It’s a funny thing about writers; we use words to talk people into believing the most outrageous things. We can convince them of the existence of time travel, other worlds, and fantastic beings.  Instead of hating us for deceiving them, the better we are at weaving beautiful invisible fabric out of air, the more respected we become. Isn’t that amazing? If you make up stuff in a court of law, you go to jail. If you make up stuff and write it down, people will praise you for it, but only if you do it well.

Where’s the danger? We all know the danger. The writer who comes to believe that their imaginary creations are real, is ready for a fall. Can you say cuckoo?
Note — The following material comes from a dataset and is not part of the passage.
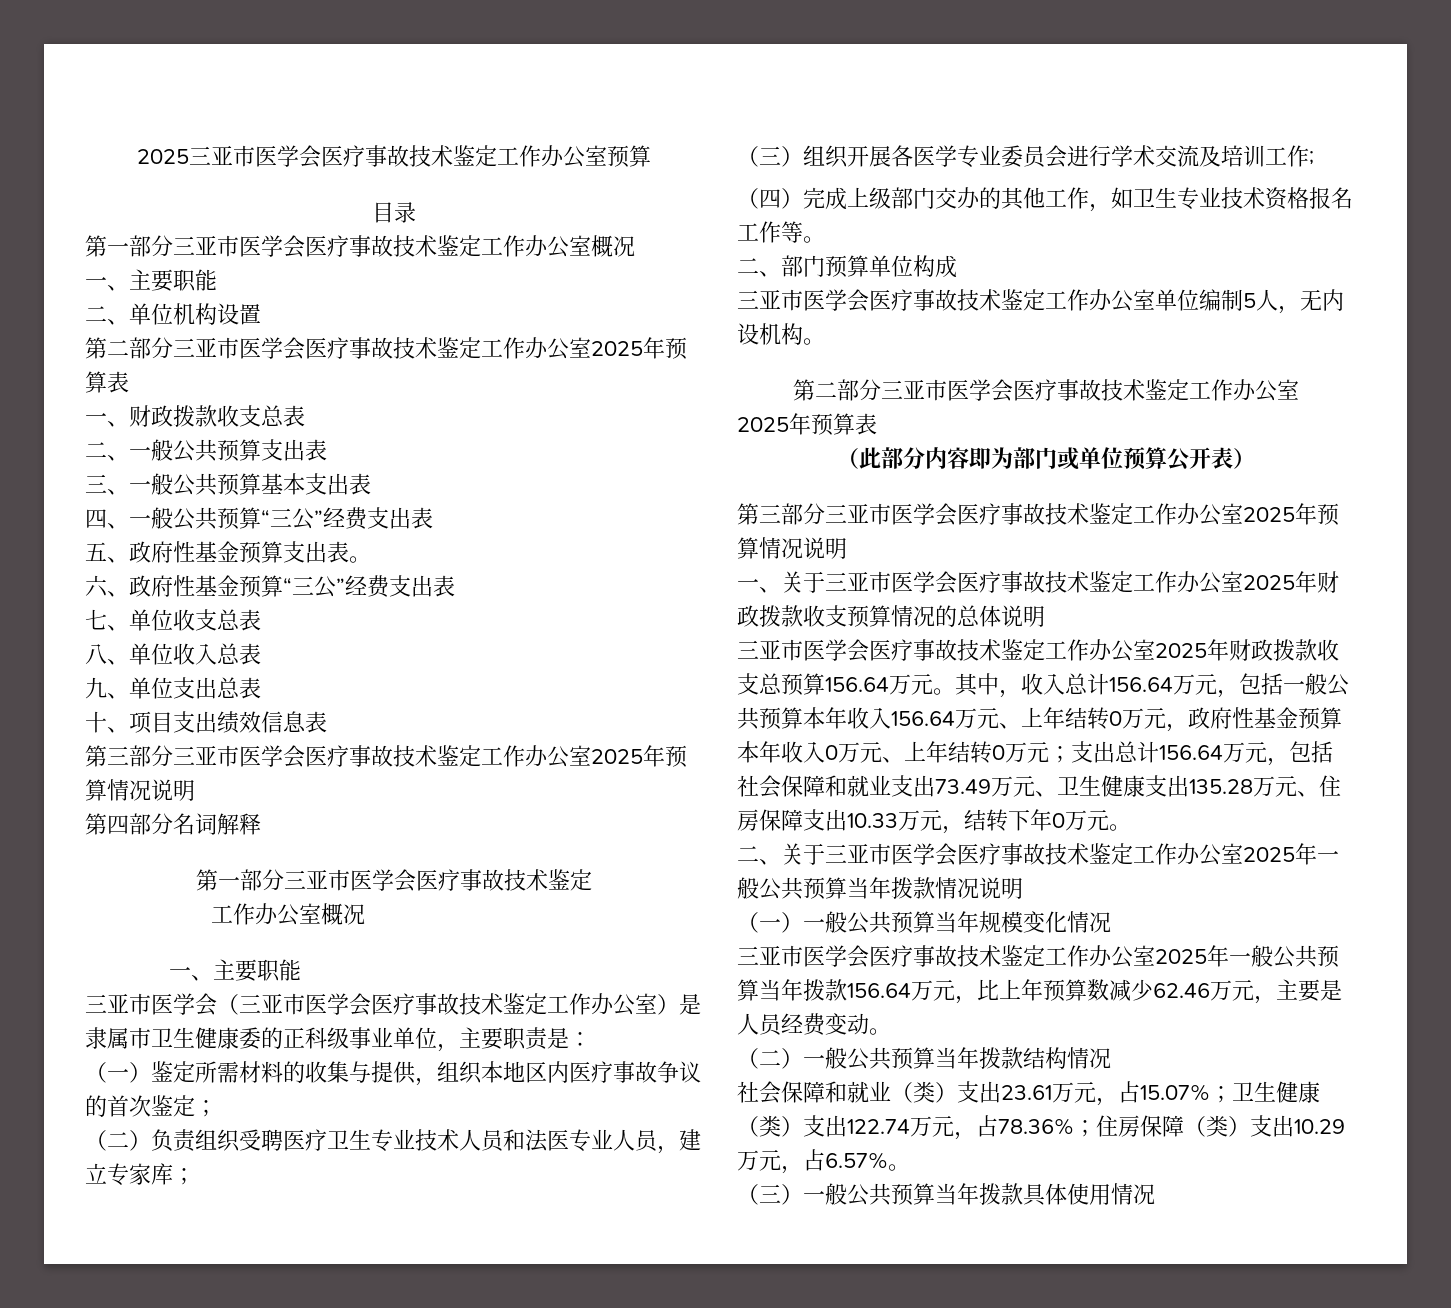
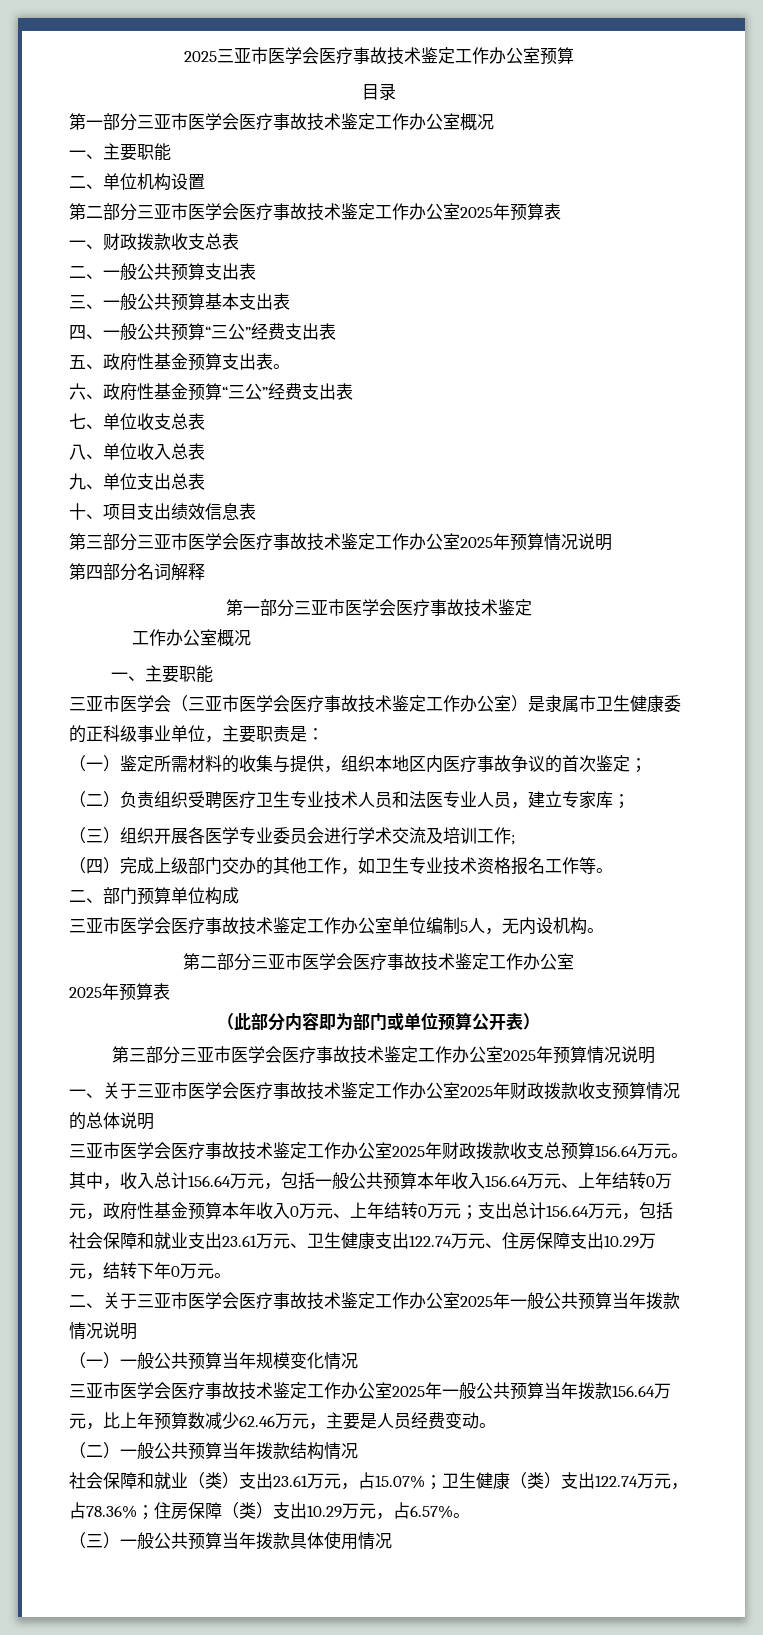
- 其中，收入总计156.64万元，包括一般公共预算本年收入156.64万元、上年结转0万元，政府性基金预算本年收入0万元、上年结转0万元；支出总计156.64万元，包括社会保障和就业支出73.49万元、卫生健康支出135.28万元、住房保障支出10.33万元，结转下年0万元。
+ 其中，收入总计156.64万元，包括一般公共预算本年收入156.64万元、上年结转0万元，政府性基金预算本年收入0万元、上年结转0万元；支出总计156.64万元，包括社会保障和就业支出23.61万元、卫生健康支出122.74万元、住房保障支出10.29万元，结转下年0万元。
Stephen King, for example, can, and does, create horror out of the most benign things. In the book, Thinner, a berry pie became a terrifying sinister object. How does Stephen King maintain equilibrium when even dust bunnies (from Delores Claiborne) are malevolent? Wouldn’t you think that he would be as neurotic as hell? He must see evil intent in everything.

Speaking of Stephen King, his book On Writing, which by-the-way isn’t frightening, unless your dreams of equaling his achievements leave you dangling over a cliff when you realize where you are in comparison. But enough about me. In the book he writes about finding your muse. His, apparently, is a cigar chomping little guy who flies around his desk and taunts him. Mine is an impatient, flirtatious nymph I call Fickle Jenny. I even wrote a poem about her:

Fickle Jenny

by Bill Ruesch

Fickle Jenny, she’s my muse,

wakes me up when I try to snooze.

If I take a shower, she barges in,

at the oddest times creates a din.

Write it down!” she shouts at me.

“OK Jenny, can’t you see

I’m up to my neck in crocodiles?

Goodness, Jen you’re such a trial.

Yes, but you love me anyway.”

If I don’t act now, she doesn’t stay.

That great idea like grain of sand is

forever scattered on a stretch of land.

Once it’s gone, it won’t come back.

It’s not like you slide it in stack

and wait for a more convenient time

when you’re ready to start the mine.

What was that gem that Jenny brought?

Too late kid, what was — is not.

I can beat my head until it hurts,

wring my hands like laundered shirts.

Too slow, pal, you had your chance.

This Jenny-girl has gotta’ dance.”

She disappears without a sigh

and takes my idea to some other guy!